Ben stopped. His chest was tight. “I know you’re there,” he shouted, his heart pounding in his chest. No one moved or made a sound. “I’ve got a gun.”
A mosquito whined somewhere close to Ben’s ear. When the hum stopped, he knew the mosquito was enjoying a feast on some bare section of his skin. But that was in another world, happening to someone he didn’t know. Something bumped the screen in the window behind him, a silky whisper, one of those huge night moths, no doubt. Ben took one more step forward and would have been almost to the center of the yard, almost to the blue-yellow circle given off by the gaslight, except for the fist, wide and hard, that hit him on the side of his face.
Ben lost the Ruger as he went down with a cry of surprised outrage.
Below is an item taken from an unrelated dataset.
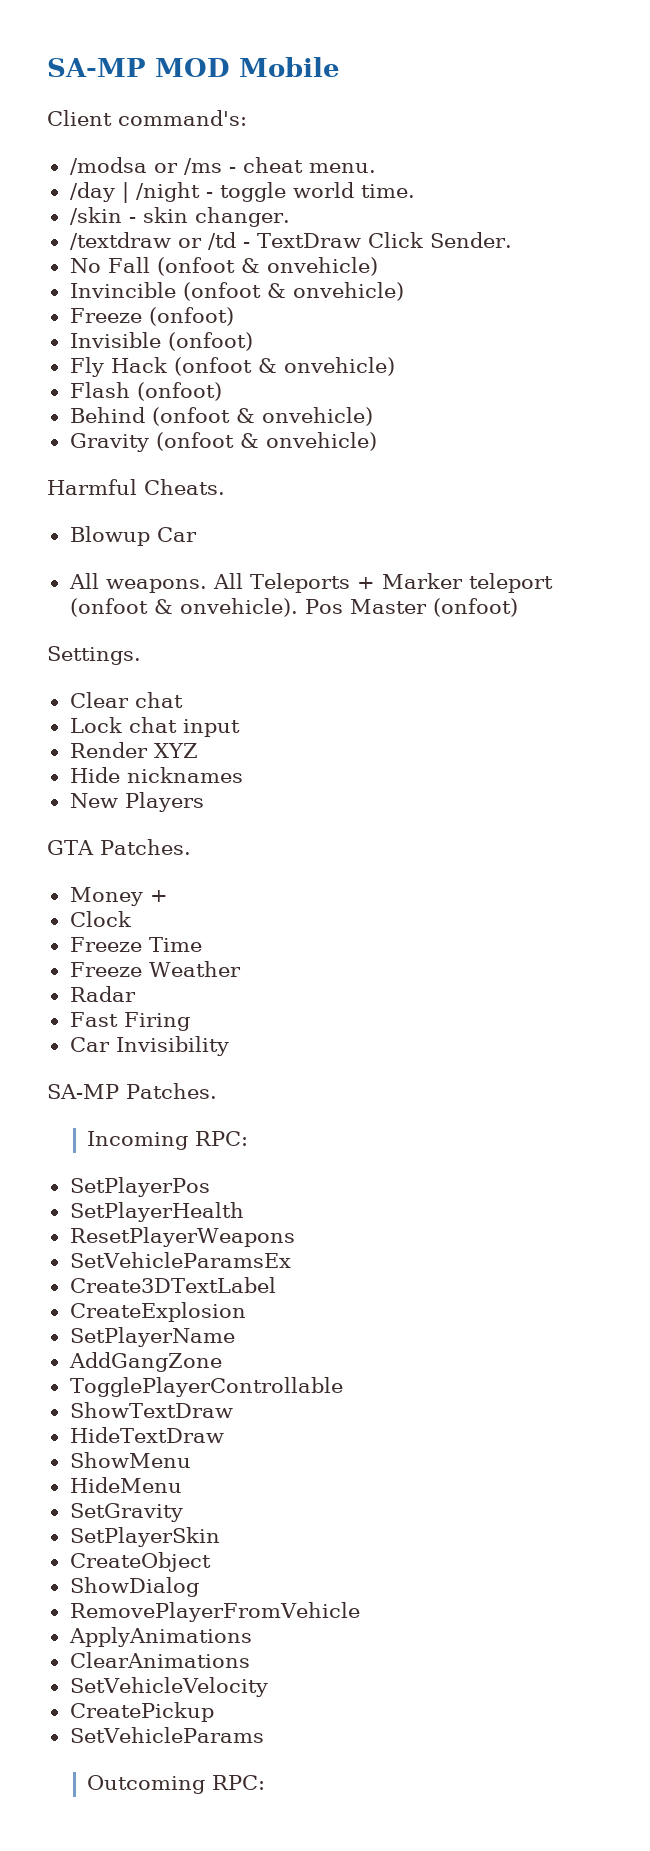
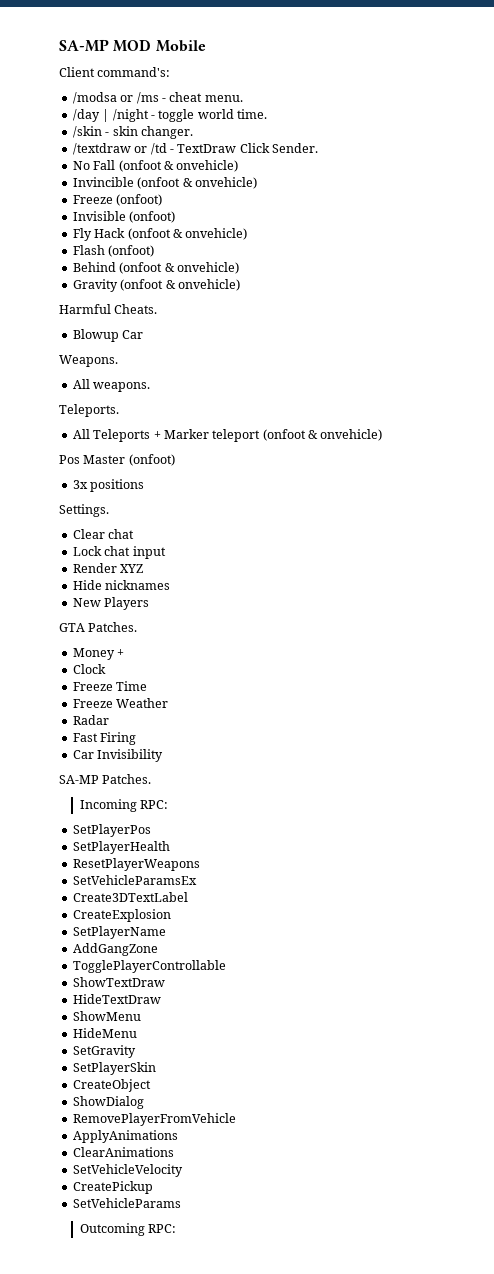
(197, 534) none -> [59,355,118,367] // Weapons.
(207, 586) none -> [59,404,119,417] // Teleports. //
[179,598,298,617] onvehicle). -> [320,429,383,441] onvehicle) //
(518, 607) none -> [72,479,145,492] // 3x positions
At the next instant, something struck him on the back of the head and he saw blinding lavender light even in the darkness. He shook his head. It cleared well enough to see the dirty sneakers standing just beyond his nose.
Seek and ye shall find. In a move that would have made the wrestling coach at Butlers Bend High proud, Ben went for the takedown. He clamped his hands around the guy’s knees and brought him to the ground hard with a thud—ugh. In the split second that gave him, Ben rolled to grab his gun and came down hard. He shoved the Ruger into the knobs of Dirty Sneakers’s neck and growled, “Let’s get acquainted, son. Who do you think you are?”
When the fellow tried to scramble out from under him, he sounded like an armadillo scratching for bugs. Ben shoved him hard onto his belly again and the air went out of his chest in a sharp guttural ooof.
“You’re—you’re not a cop,” the guy said, his chin working against the dirt.
“No, I’m not.”
“Wouldn’t have hit you if I’d known you’re not a cop. Can’t get arrested again—”
“You’re full of great choices, buddy.” Ben had the guy’s wrists twisted together now in one hand, his trusty old $54.95 .22 in the other. “You just give me one reason why I shouldn’t call the sheriff.”